To wrap up lets look at the pixel distribution per label. For that we will extract all the labels for the 6 images in a dataframe and will count the pixels different than zero, which correspond to background

In [None]:
result_df = pd.DataFrame(columns=['geometry', 'label', 'encoded_label'])
for f in os.listdir("./data/GeoJson"):
    df = load_labels(os.path.join("./data/GeoJson",f))
    result_df = pd.concat([result_df, df], axis=0)
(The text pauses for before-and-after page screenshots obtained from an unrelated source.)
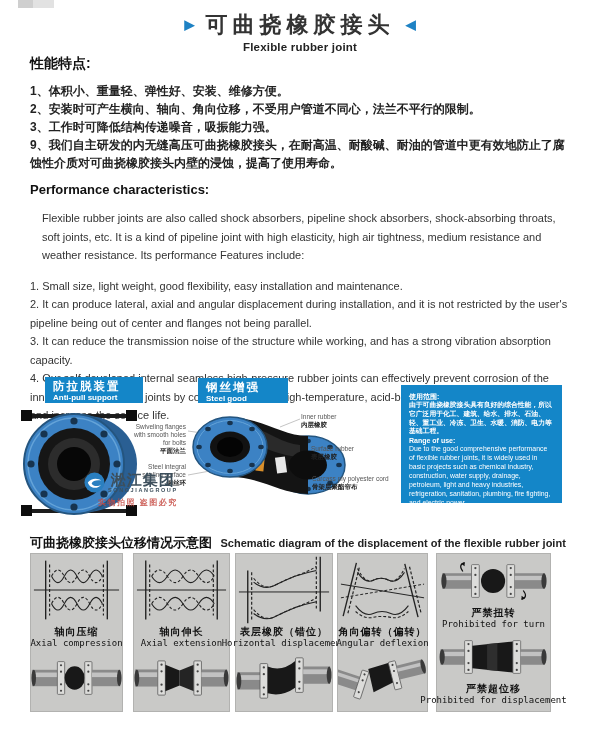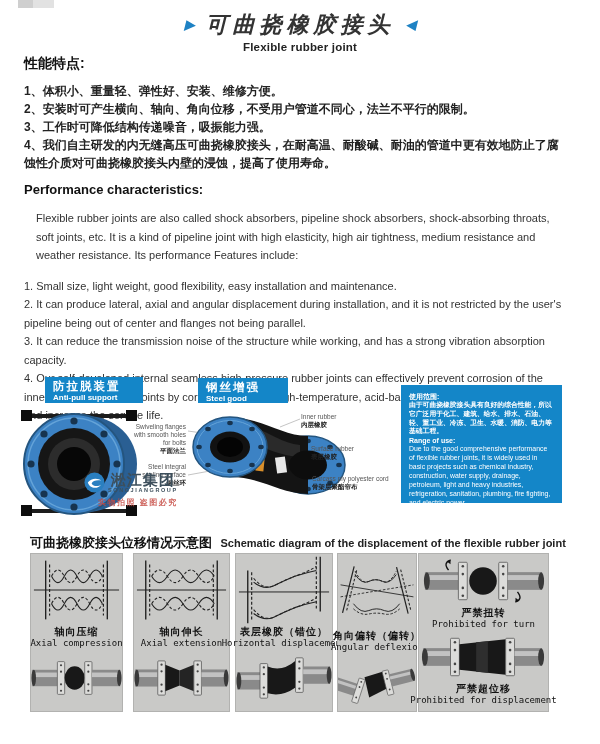--- a/index.html
+++ b/index.html
@@ -3,26 +3,26 @@
 <meta charset="utf-8">
 <style>
   html,body{margin:0;padding:0;background:#fff;}
   .page{position:relative;width:600px;height:744px;background:#fff;overflow:hidden;
         font-family:"Liberation Sans",sans-serif;color:#1a1a1a;}
   .artifact1{position:absolute;left:18px;top:0;width:16px;height:8px;background:#cfcfcf;}
   .artifact2{position:absolute;left:33px;top:0;width:21px;height:8px;background:#e2e2e2;}
 
   
   .hdr{position:absolute;left:0;top:10px;width:600px;text-align:center;}
-  .hdr .t{font-size:22px;font-weight:bold;letter-spacing:5px;color:#333;font-style:italic;}
+  .hdr .t{font-size:22px;font-weight:bold;letter-spacing:5px;color:#333;}
   .hdr .tri{font-size:13px;color:#1e82c4;vertical-align:3px;letter-spacing:0;}
   .hdr .sub{font-size:11.5px;font-weight:bold;color:#222;margin-top:1px;letter-spacing:0.2px;}
 
   
-  .txt{position:absolute;left:24px;top:55px;width:540px;}
+  .txt{position:absolute;left:30px;top:55px;width:540px;}
   .h-zh{font-size:14px;font-weight:bold;color:#111;margin:0 0 9px 0;}
   .p-zh{font-size:12px;line-height:18px;margin:0;color:#222;font-weight:bold;}
   .li-zh{font-size:12px;line-height:18px;color:#222;font-weight:bold;}
   .h-en{font-size:13px;font-weight:bold;color:#111;margin:10px 0 6px 0;}
   .p-en{font-size:11px;line-height:18.5px;color:#333;margin:12px;}
   .li-en{font-size:11px;line-height:18.5px;color:#333;}
 
   
   .bluebox{position:absolute;background:#1486c8;color:#fff;padding:3px 0 16px 8px;box-sizing:border-box;}
   .bluebox .bz{font-size:11.5px;font-weight:bold;letter-spacing:2px;line-height:13px;}
@@ -54,22 +54,22 @@
   .range .rb{font-size:6.8px;font-weight:bold;line-height:8.8px;}
   .range .rbe{font-size:6.9px;line-height:8.9px;}
 
   
   .schhdr{position:absolute;left:30px;top:533px;width:560px;}
   .schhdr .sz{font-size:13px;font-weight:bold;color:#111;}
   .schhdr .se{font-size:11px;font-weight:bold;color:#222;margin-left:4px;}
   .panel{position:absolute;top:553px;height:159px;background:#c9c9c7;border:1px solid #b2b2b0;
          box-sizing:border-box;display:flex;flex-direction:column;align-items:center;}
   .pa{left:30px;width:93px;}  .pb{left:133px;width:97px;}
-  .pc{left:235px;width:98px;} .pd{left:337px;width:80px;justify-content:space-between;}
-  .pe{left:418px;width:131px;}
+  .pc{left:235px;width:98px;} .pd{left:337px;width:91px;}
+  .pe{left:436px;width:115px;}
   .plabel{text-align:center;white-space:nowrap;line-height:11px;}
   .plabel .lz{font-family:"DejaVu Serif",serif;font-size:10px;font-weight:bold;color:#111;letter-spacing:1px;display:block;}
   .plabel .le{font-family:"DejaVu Sans Mono",monospace;font-size:9px;color:#111;display:block;margin-top:1px;}
   .schsvg{width:100%;height:72px;display:block;}
   .photosvg{width:100%;height:52px;display:block;margin-top:3px;}
   .pe .photosvg{height:50px;margin-top:2px;}
   .pe .plabel{margin-top:1px;}
 </style>
 </head>
 <body>
@@ -81,21 +81,21 @@
   <div class="hdr">
     <div class="t"><span class="tri">▶</span>&nbsp;<span>可曲挠橡胶接头</span>&nbsp;<span class="tri">◀</span></div>
     <div class="sub">Flexible rubber joint</div>
   </div>
 
   <div class="txt">
     <div class="h-zh">性能特点:</div>
     <div class="li-zh">1、体积小、重量轻、弹性好、安装、维修方便。</div>
     <div class="li-zh">2、安装时可产生横向、轴向、角向位移，不受用户管道不同心，法兰不平行的限制。</div>
     <div class="li-zh">3、工作时可降低结构传递噪音，吸振能力强。</div>
-    <div class="li-zh">4、我们自主研发的内无缝高压可曲挠橡胶接头，在耐高温、耐酸碱、耐油的管道中更有效地防止了腐蚀性介质对可曲挠橡胶接头内壁的浸蚀，提高了使用寿命。</div>
+    <div class="li-zh">9、我们自主研发的内无缝高压可曲挠橡胶接头，在耐高温、耐酸碱、耐油的管道中更有效地防止了腐蚀性介质对可曲挠橡胶接头内壁的浸蚀，提高了使用寿命。</div>
     <div class="h-en">Performance characteristics:</div>
     <p class="p-en">Flexible rubber joints are also called shock absorbers, pipeline shock absorbers, shock-absorbing throats, soft joints, etc. It is a kind of pipeline joint with high elasticity, high air tightness, medium resistance and weather resistance. Its performance Features include:</p>
     <div class="li-en">1. Small size, light weight, good flexibility, easy installation and maintenance.</div>
     <div class="li-en">2. It can produce lateral, axial and angular displacement during installation, and it is not restricted by the user's pipeline being out of center and flanges not being parallel.</div>
     <div class="li-en">3. It can reduce the transmission noise of the structure while working, and has a strong vibration absorption capacity.</div>
     <div class="li-en">4. Our self-developed internal seamless high-pressure rubber joints can effectively prevent corrosion of the inner wall of the rubber joints by corrosive media in high-temperature, acid-base, and oil-resistant pipelines, and increase the service life.</div>
   </div>
 
   <div class="bluebox box1">
     <div class="bz">防拉脱装置</div>

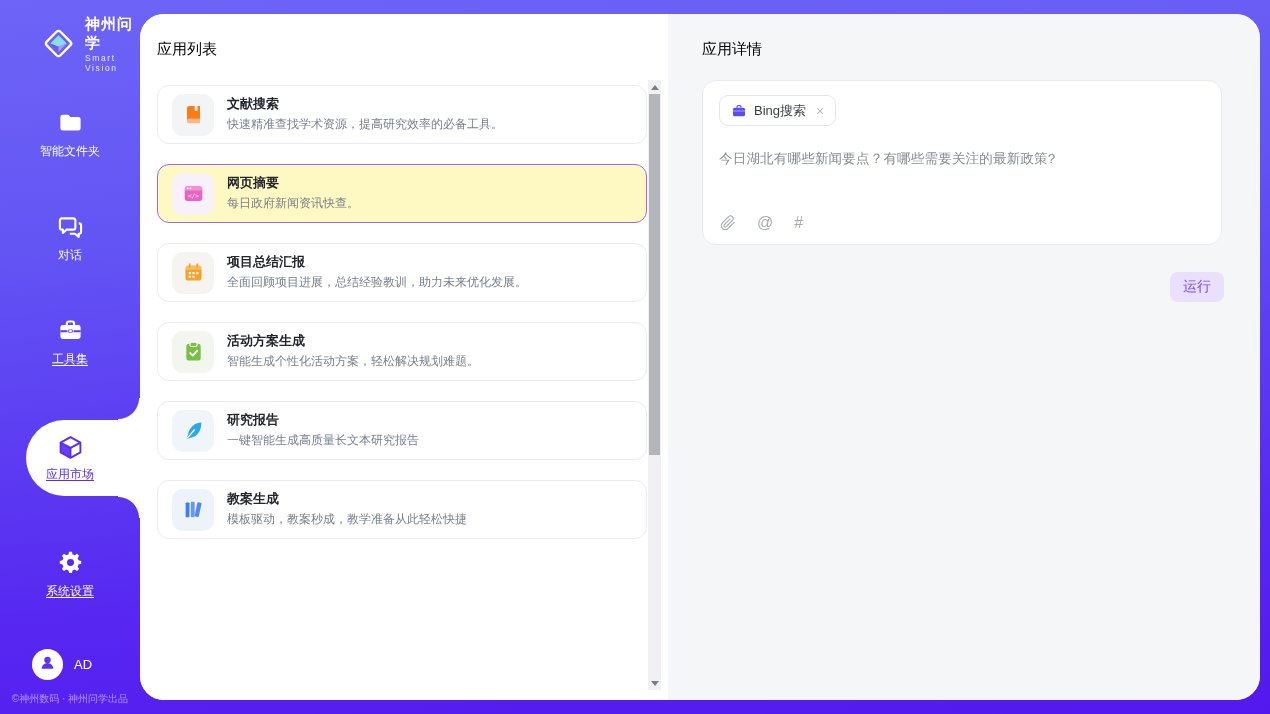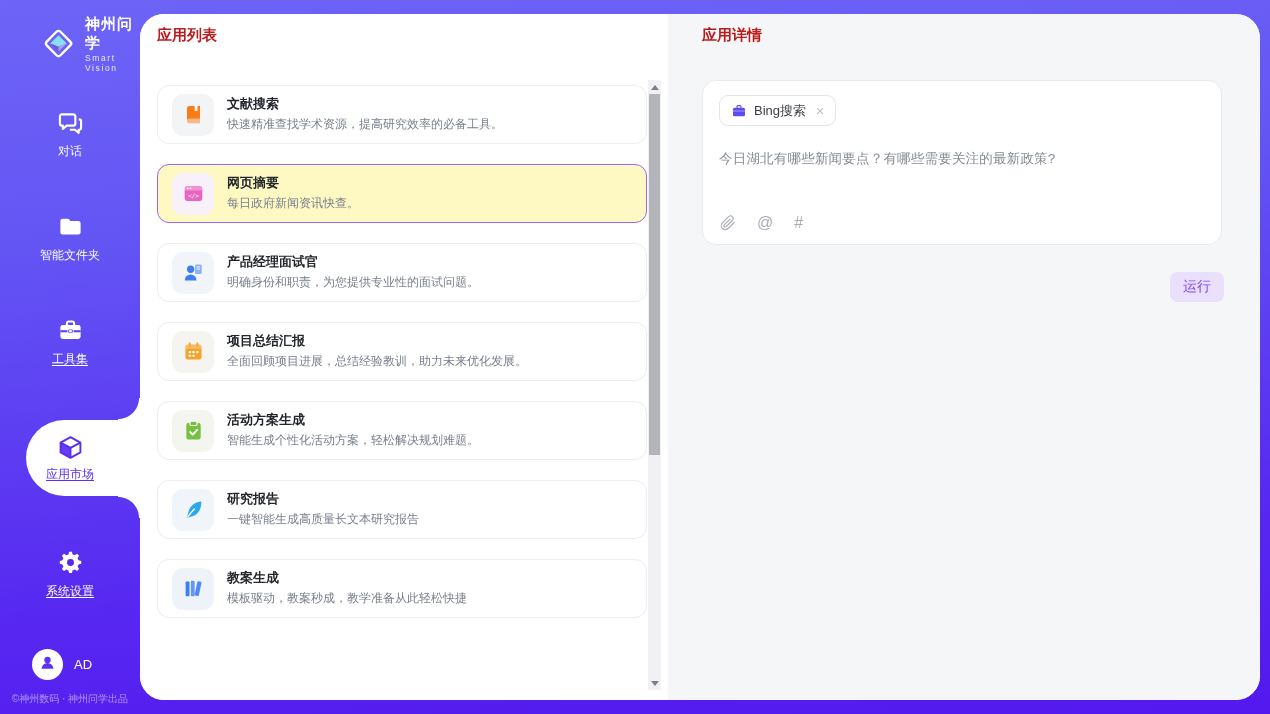--- a/index.html
+++ b/index.html
@@ -27,21 +27,21 @@
   .nav-item.active::before { top:-22px;  background:radial-gradient(circle 22px at 0 0,   rgba(0,0,0,0) 0 20.5px, #fff 21.5px); }
   .nav-item.active::after  { bottom:-22px; background:radial-gradient(circle 22px at 0 100%, rgba(0,0,0,0) 0 20.5px, #fff 21.5px); }
   .user-row { position:absolute; bottom:34px; left:0; width:124px; display:flex; align-items:center; justify-content:center; gap:11px; cursor:pointer; }
   .avatar { width:31px; height:31px; border-radius:50%; background:#fff; display:flex; align-items:center; justify-content:center; }
   .avatar svg { width:19px; height:19px; color:#5b33f3; }
   .user-name { color:#fff; font-size:13px; }
   .side-footer { position:absolute; bottom:8px; width:140px; text-align:center; font-size:10px; color:rgba(255,255,255,.5); white-space:nowrap; }
   
   .content { position:absolute; left:140px; top:14px; right:10px; bottom:14px; background:#fff;
              border-radius:24px; display:flex; overflow:hidden; }
-  .panel-title { font-size:15px; font-weight:bold; color:#b91c1c; position:absolute; top:12px; }
+  .panel-title { font-size:15px; font-weight:normal; color:#000000; position:absolute; top:26px; }
   
   .list-panel { width:528px; flex:none; position:relative; background:#fff; }
   .list-panel .panel-title { left:17px; }
   .list-viewport { position:absolute; left:0; right:0; top:66px; bottom:0; overflow:hidden; padding:5px 0 0 17px; }
   .app-card { width:490px; height:59px; background:#fff; border:1px solid #ececf1; border-radius:12px;
               margin-bottom:20px; display:flex; align-items:center; padding:0 14px; gap:13px; cursor:pointer; }
   .app-card.selected { background:#f1e7fe; border-color:#9c66f6; }
   .app-ic { width:42px; height:42px; border-radius:11px; flex:none; display:flex; align-items:center; justify-content:center; }
   .app-ic svg { width:23px; height:23px; display:block; }
   .app-name { font-size:13px; font-weight:bold; color:#23262c; line-height:1.2; }
@@ -85,34 +85,34 @@
         </svg>
       </span>
     <span>
       <div class="logo-name">神州问学</div>
       <div class="logo-sub">Smart Vision</div>
     </span>
   </div>
   <div class="nav">
       <div class="nav-item">
     <span class="nav-ic">
+          <svg viewBox="0 0 24 24">
+            <path d="M3 7a2 2 0 0 1 2-2h4.3a2 2 0 0 1 1.6.8l.9 1.2H19a2 2 0 0 1 2 2v8a2 2 0 0 1-2 2H5a2 2 0 0 1-2-2Z" fill="currentColor"></path>
+          </svg>
+        </span>
+    <span class="nav-label">智能文件夹</span>
+  </div>
+      <div class="nav-item">
+    <span class="nav-ic">
           <svg viewBox="0 0 24 24" fill="none" stroke="currentColor" stroke-width="1.9" stroke-linejoin="round">
             <path d="M4 4.8h10.6a1.7 1.7 0 0 1 1.7 1.7v6.6a1.7 1.7 0 0 1-1.7 1.7H8.6l-3.4 2.9v-2.9h-.9a1.7 1.7 0 0 1-1.7-1.7V6.5A1.7 1.7 0 0 1 4.3 4.8Z"></path>
             <path d="M19.3 9.2h.4a1.7 1.7 0 0 1 1.7 1.7v5.8a1.7 1.7 0 0 1-1.7 1.7h-.4v2.8l-3.3-2.8h-4.6"></path>
           </svg>
         </span>
     <span class="nav-label">对话</span>
-  </div>
-      <div class="nav-item">
-    <span class="nav-ic">
-          <svg viewBox="0 0 24 24">
-            <path d="M3 7a2 2 0 0 1 2-2h4.3a2 2 0 0 1 1.6.8l.9 1.2H19a2 2 0 0 1 2 2v8a2 2 0 0 1-2 2H5a2 2 0 0 1-2-2Z" fill="currentColor"></path>
-          </svg>
-        </span>
-    <span class="nav-label">智能文件夹</span>
   </div>
       <div class="nav-item">
     <span class="nav-ic">
           <svg viewBox="0 0 24 24">
             <path d="M8.8 7V5.7A1.7 1.7 0 0 1 10.5 4h3a1.7 1.7 0 0 1 1.7 1.7V7" fill="none" stroke="currentColor" stroke-width="1.9"></path>
             <rect x="3" y="7.2" width="18" height="12.3" rx="2.2" fill="currentColor"></rect>
             <path d="M3 12.6h6.3M14.7 12.6H21" stroke="#5e3bf3" stroke-width="1.8"></path>
             <rect x="10" y="11.1" width="4" height="3" rx="0.8" fill="#5e3bf3"></rect>
             <rect x="10.8" y="11.7" width="2.4" height="1.8" fill="#fff"></rect>
           </svg>
@@ -178,34 +178,20 @@
               <rect x="2.8" y="4.2" width="18.4" height="15.6" rx="3" fill="currentColor"></rect>
               <path d="M2.8 7.2a3 3 0 0 1 3-3h12.4a3 3 0 0 1 3 3v1.6H2.8Z" fill="#fff" opacity=".3"></path>
               <circle cx="6" cy="6.6" r=".9" fill="#fff"></circle>
               <circle cx="8.8" cy="6.6" r=".9" fill="#fff"></circle>
               <text x="12" y="16.4" text-anchor="middle" font-size="6.5" fill="#fff" font-family="DejaVu Sans Mono, monospace">&lt;/&gt;</text>
             </svg>
           </span>
     <span class="app-text">
       <div class="app-name">网页摘要</div>
       <div class="app-desc">每日政府新闻资讯快查。</div>
-    </span>
-  </div>
-        <div class="app-card">
-    <span class="app-ic" style="background: rgb(241, 244, 248); color: rgb(61, 126, 245);">
-            <svg viewBox="0 0 24 24" fill="currentColor">
-              <rect x="13.6" y="3.6" width="7" height="10" rx="1.4" opacity=".55"></rect>
-              <path d="M15.4 6.2h3.4M15.4 8.4h3.4" stroke="#fff" stroke-width="1" fill="none"></path>
-              <circle cx="9" cy="8.6" r="3.8"></circle>
-              <path d="M2.8 20.4a6.2 6.2 0 0 1 12.4 0Z"></path>
-            </svg>
-          </span>
-    <span class="app-text">
-      <div class="app-name">产品经理面试官</div>
-      <div class="app-desc">明确身份和职责，为您提供专业性的面试问题。</div>
     </span>
   </div>
         <div class="app-card">
     <span class="app-ic" style="background: rgb(245, 244, 240); color: rgb(245, 163, 41);">
             <svg viewBox="0 0 24 24">
               <rect x="3.6" y="4.8" width="16.8" height="15.6" rx="3" fill="currentColor"></rect>
               <path d="M3.6 7.8a3 3 0 0 1 3-3h10.8a3 3 0 0 1 3 3v1.4H3.6Z" fill="#fff" opacity=".28"></path>
               <path d="M8 3.2v3M16 3.2v3" stroke="currentColor" stroke-width="1.8" stroke-linecap="round"></path>
               <g fill="#fff">
                 <rect x="7" y="11.6" width="2.4" height="2.2" rx=".5"></rect>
# Plot the barplot with seaborn
sns.countplot(y=result_df["label"], palette="viridis")

plt.xlabel("Count")
plt.ylabel("Label")
plt.xticks(rotation=45)
plt.title("Distribution of class labels")
plt.show()

In [None]:
mask_list = []
rgb_list = []
for f in tqdm_notebook(image_files):
    
    image = cv2.imread(f)
    rgb_list.append(image)

    # Convert the color image to grayscale
    gray_image = cv2.cvtColor(image, cv2.COLOR_BGR2GRAY)
    # Threshold the grayscale image to get a binary mask of non-black pixels
    _, mask = cv2.threshold(gray_image, 1, 255, cv2.THRESH_BINARY)
    # Convert the binary mask to a matrix with labels
    labels_matrix = np.where(mask > 0, get_label_index(f), 0)
    mask_list.append(labels_matrix)

In [None]:
# Initialize the global image matrix
matrix_size = 1028
global_image = np.zeros((matrix_size, matrix_size))
global_rgb = np.zeros((matrix_size, matrix_size, 3), dtype=np.uint8)


check = 0
x_mark, y_mark = 0, 0

# Iterate over each mask
for i, labels_matrix in enumerate(mask_list):
    #print(i)
    #x_mark, y_mark = 0, 0
    if check == 1:
        break
    
    # Iterate over rows of the global image
    while x_mark + labels_matrix.shape[0] < global_image.shape[0]:
        # Check if the mask fits horizontally without going out of bounds
        if y_mark + labels_matrix.shape[1] > global_image.shape[1]:
            # Move to the next row
            x_mark += 1
            y_mark = 0
            if x_mark == 1028 and y_mark == 1028:
                check = 1
                break
            continue
        
        # Check if the current position in the global image is empty
        if np.all(global_image[x_mark:x_mark+labels_matrix.shape[0], y_mark:y_mark+labels_matrix.shape[1]] == 0):
            # Place the mask into the global image
            global_image[x_mark:x_mark+labels_matrix.shape[0], y_mark:y_mark+labels_matrix.shape[1]] += labels_matrix
            global_rgb[x_mark:x_mark+labels_matrix.shape[0], y_mark:y_mark+labels_matrix.shape[1]] += rgb_list[i]
            break
        
        # Move to the next column
        y_mark += 1
    
unique_values, counts = np.unique(global_image, return_counts=True)

# Create a dictionary to store the counts for each value
count_dict = dict(zip(unique_values, counts))
key_replacements = {0.0:"background", 1.0:'epithelium', 2.0:'blood_vessels', 3.0:'stroma', 4.0:'adipocytes'}
new_dict = {key_replacements.get(k, k): v for k, v in count_dict.items()}

df = pd.DataFrame(list(new_dict.items()), columns=['Label', 'Count'])
total_pixels = sum(df["Count"])
df["percentage"] = np.round(df["Count"]/total_pixels,2)


In [None]:

fig, axes = plt.subplots(2, 2, figsize=(12, 8))

im1 = axes[0, 0].imshow(global_image, cmap='viridis')
fig.colorbar(im1, ax=axes[0, 0])
axes[0, 0].set_title('Grayscale Image')

axes[0, 1].imshow(global_rgb)
axes[0, 1].set_title('RGB Image')

# Bar plot using Seaborn
sns.barplot(x='Label', y='Count', data=df, ax=axes[1, 0], color='skyblue')
axes[1, 0].set_title('Distribution of pixels per label')
axes[1, 0].set_ylabel('Count')

# Sample data
label = df["Label"].values
colors = ['gray', '#ff0000', '#0000ff', '#00ff00', "#9000ff"]
sizes = df["percentage"].values


axes[1, 1].pie(sizes, labels=label, colors=colors, autopct='%1.1f%%', startangle=90, pctdistance=1.2, textprops={'size': 8},wedgeprops=dict(edgecolor='black'), labeldistance=None, radius=1)
axes[1, 1].set_title('Distribution of pixels per label')
axes[1, 1].legend(labels, loc="upper left", bbox_to_anchor=(-0.5,1))


plt.title('% of pixels per label')

plt.show()

With this EDA we can conclude the following:
- We need to account for outliers while reading the image and crop only the regions of interest.
- The codensed distribution of colors around pinks and blues might make the classification task challenging in terms of differences in pixel intensities.
- The label imbalance needs to be handled with data augmentation or additional labeling effort from the side of the researchers.